By now, Haskell has first class support for seamlessly embedding foreign code into source files and casually call anything in C (via inline-c) or R (via inline-r), let alone that whole programs can also be compiled down to in-browser JavaScript, thanks to GHCJS. Today the interoperability story for Haskell is getting better still: we’re announcing the addition of a new set of languages into the mix. With jvm, you can call any method known to the JVM from Haskell. With inline-java, you can moreover call these methods in Java syntax, embedded in your source files.
Not that this was particularly our intention - promise!inline-java
and friends just fell out naturally from our work on
sparkle…
To give you a taste of what it’s like to program this way, here’s an obligatory “Hello World!” in Haskell, but with a twist: we call the Swing GUI toolkit to display our message to the world in a graphical dialog box.

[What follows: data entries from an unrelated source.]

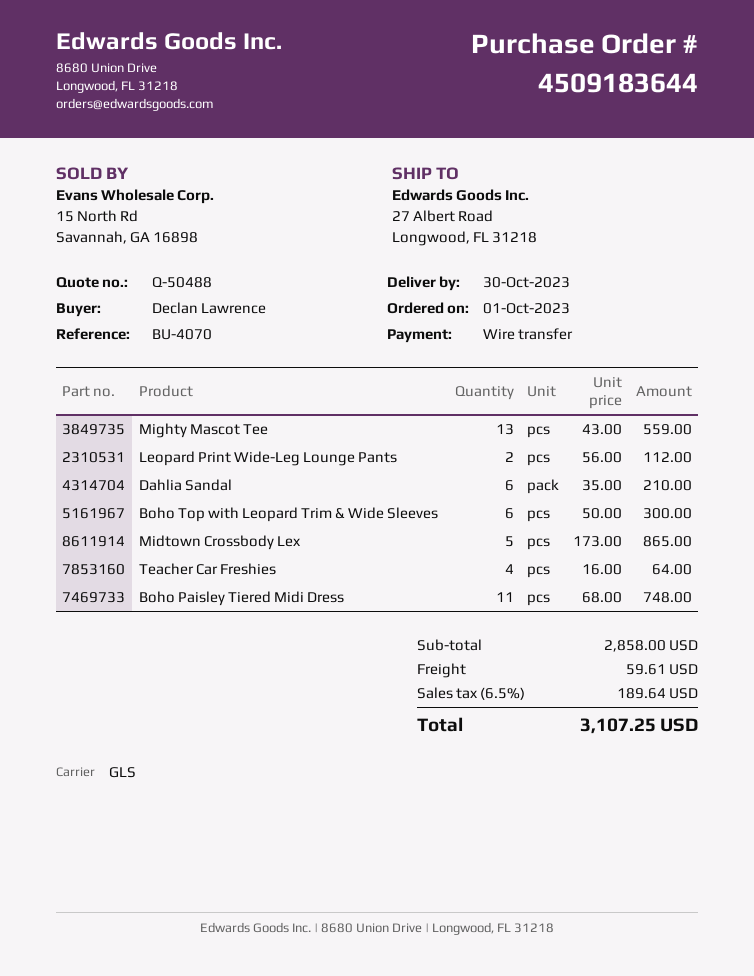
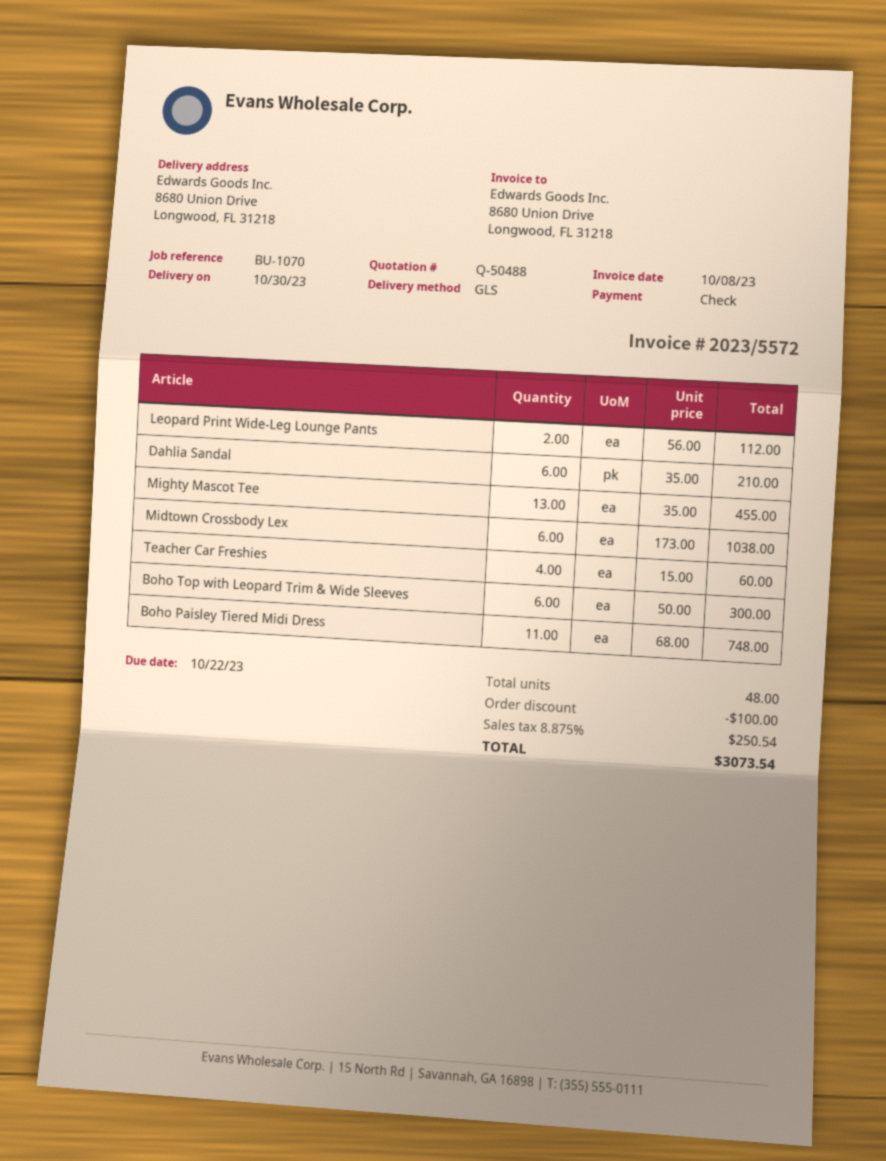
reference: BU-4070 -> BU-1070
payment method: bank transfer -> cheque
ship to: 27 Albert Road, Longwood, FL 31218 -> 8680 Union Drive, Longwood, FL 31218
Mighty Mascot Tee: 13 x 43.00 = 559.00 -> 13 x 35.00 = 455.00
Midtown Crossbody Lex: 5 x 173.00 = 865.00 -> 6 x 173.00 = 1038.00
Teacher Car Freshies: 4 x 16.00 = 64.00 -> 4 x 15.00 = 60.00
discount: none -> 100.00
shipping: 59.61 -> none
tax: 6.5% = 189.64 -> 8.875% = 250.54
total: 3107.25 -> 3073.54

{-# LANGUAGE DataKinds #-}
{-# LANGUAGE QuasiQuotes #-}
{-# LANGUAGE ScopedTypeVariables #-}
module Main where
import Data.Int
import Language.Java
import Language.Java.Inline
main :: IO Int32
main = withJVM [] $ do
message <- reflect "Hello World!"
[java| { javax.swing.JOptionPane.showMessageDialog(null, $message);
return 0; } |]
In short, it’s now possible to write Java programs that call into Haskell with near trivial overhead, as we demonstrated previously with sparkle, or indeed Haskell programs that call into any of the hundreds of thousands of JVM packages available publicly and boundless custom enterprise developments.
How it works
The key enabler to talking to Java and all the other JVM languages from Haskell is that Haskell speaks C and the JVM speaks C. That is, both Haskell and the JVM make it possible to call C functions and have C functions call them. In both cases, this is done as part of their respective foreign function interfaces (FFI). So we have a lingua franca for both languages: to move from Haskell to Java or vice versa, go through C first. Each language has their own custom calling convention anyways, so some small amount of glue code to mediate between the two is inevitable.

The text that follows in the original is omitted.